EXERCISE BRIEF:
The word "left" may appear in some lines of the data; copy every such line.

RECORDS FOR THIS TASK:
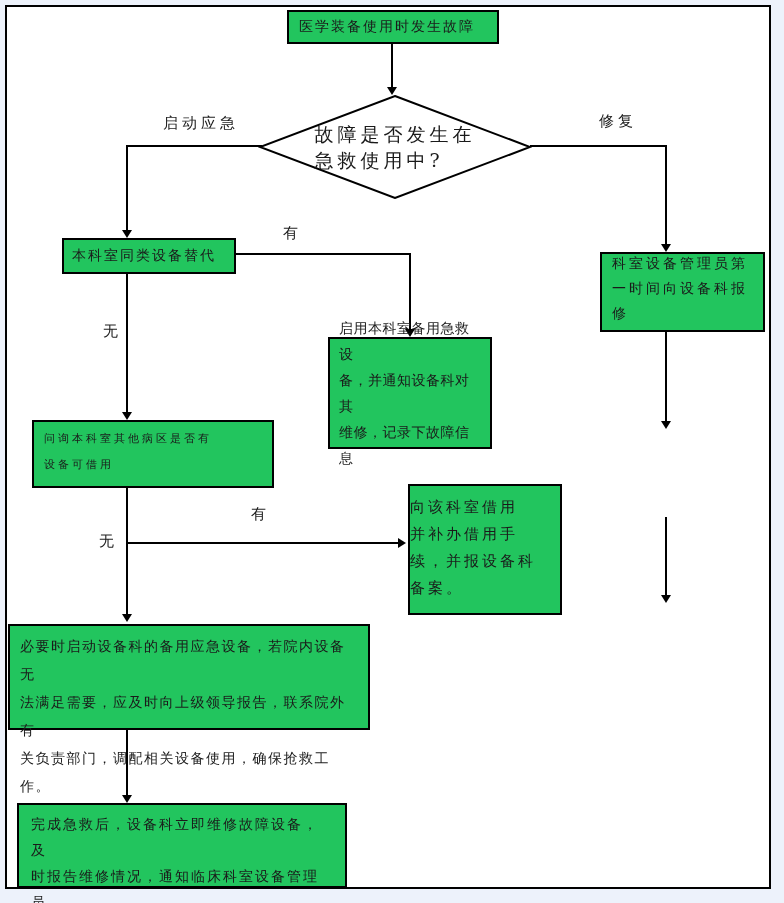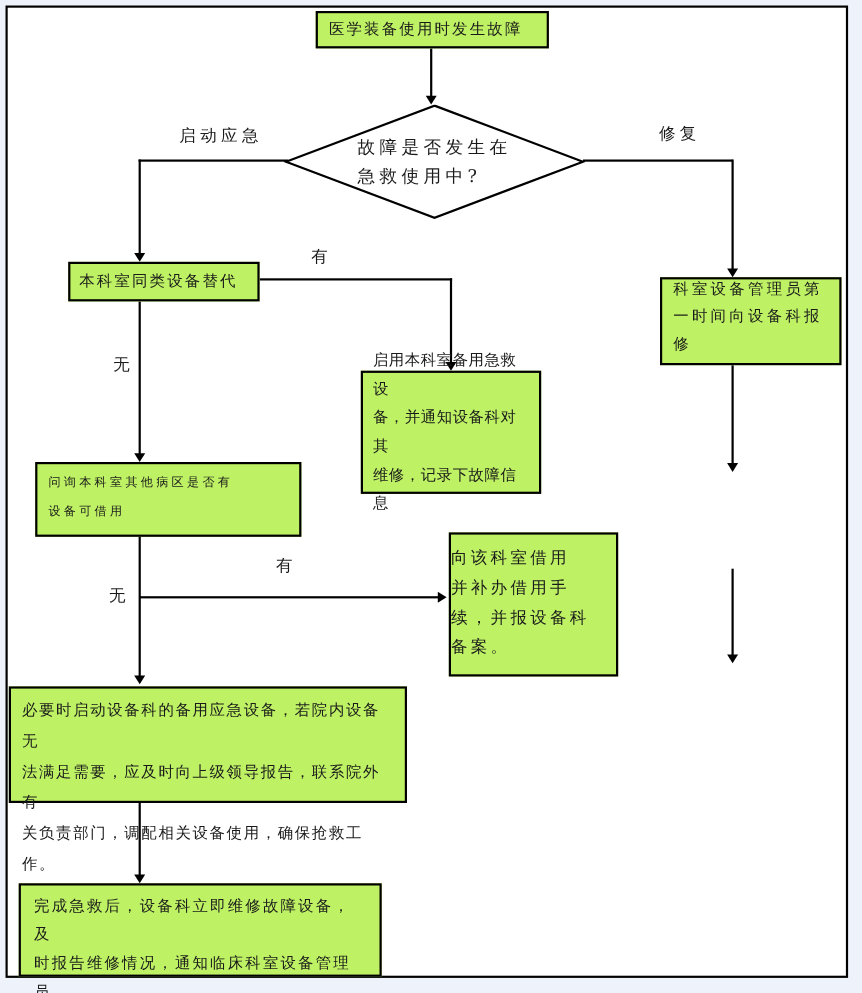--- a/index.html
+++ b/index.html
@@ -16,7 +16,7 @@
     border:2px solid #000;background:#ffffff;box-sizing:border-box;
   }
   .box{
-    position:absolute;border:2px solid #000;background:#bef264;
+    position:absolute;border:2px solid #000;background:#22c55e;
     box-sizing:border-box;font-size:14px;
     display:flex;align-items:center;
     white-space:pre-line;

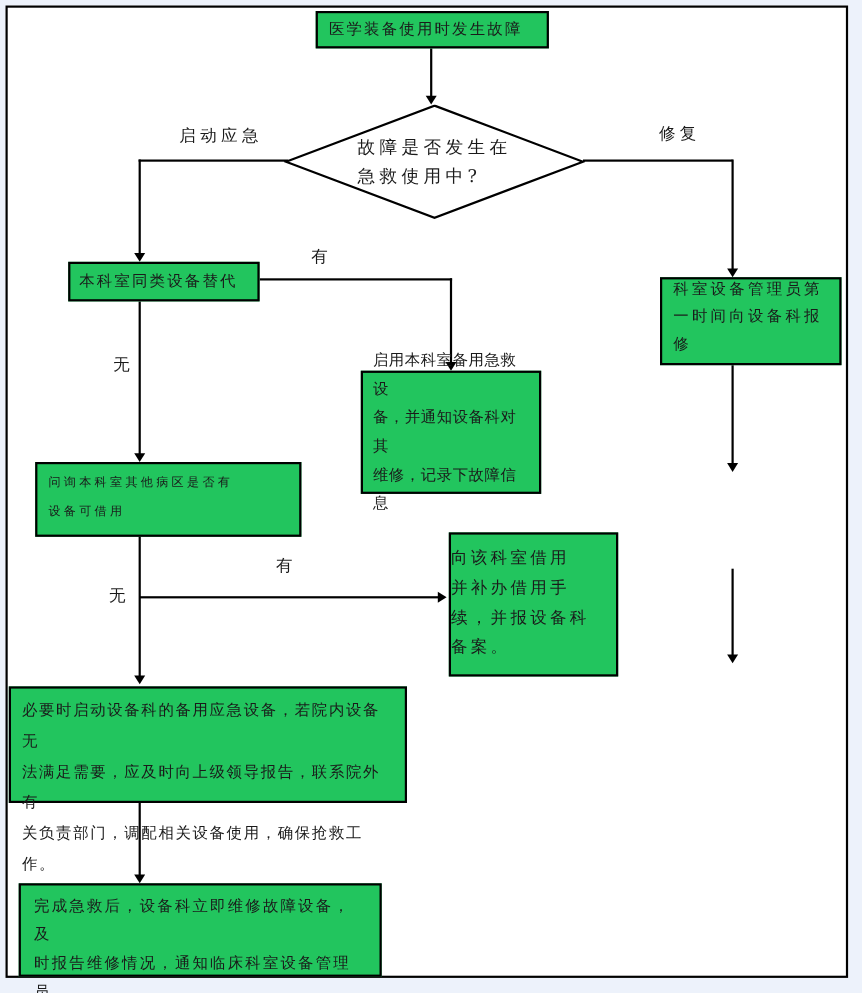--- a/index.html
+++ b/index.html
@@ -36,7 +36,7 @@
   .diamond .dtxt{
     position:absolute;left:0;top:0;width:100%;height:100%;
     display:flex;align-items:center;justify-content:center;
-    font-size:16px;letter-spacing:4px;line-height:26px;
+    font-size:19px;letter-spacing:4px;line-height:26px;
     white-space:pre-line;text-align:left;
   }
 </style>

RESPONSE AREA:
     position:absolute;left:0;top:0;width:100%;height:100%;
     white-space:pre-line;text-align:left;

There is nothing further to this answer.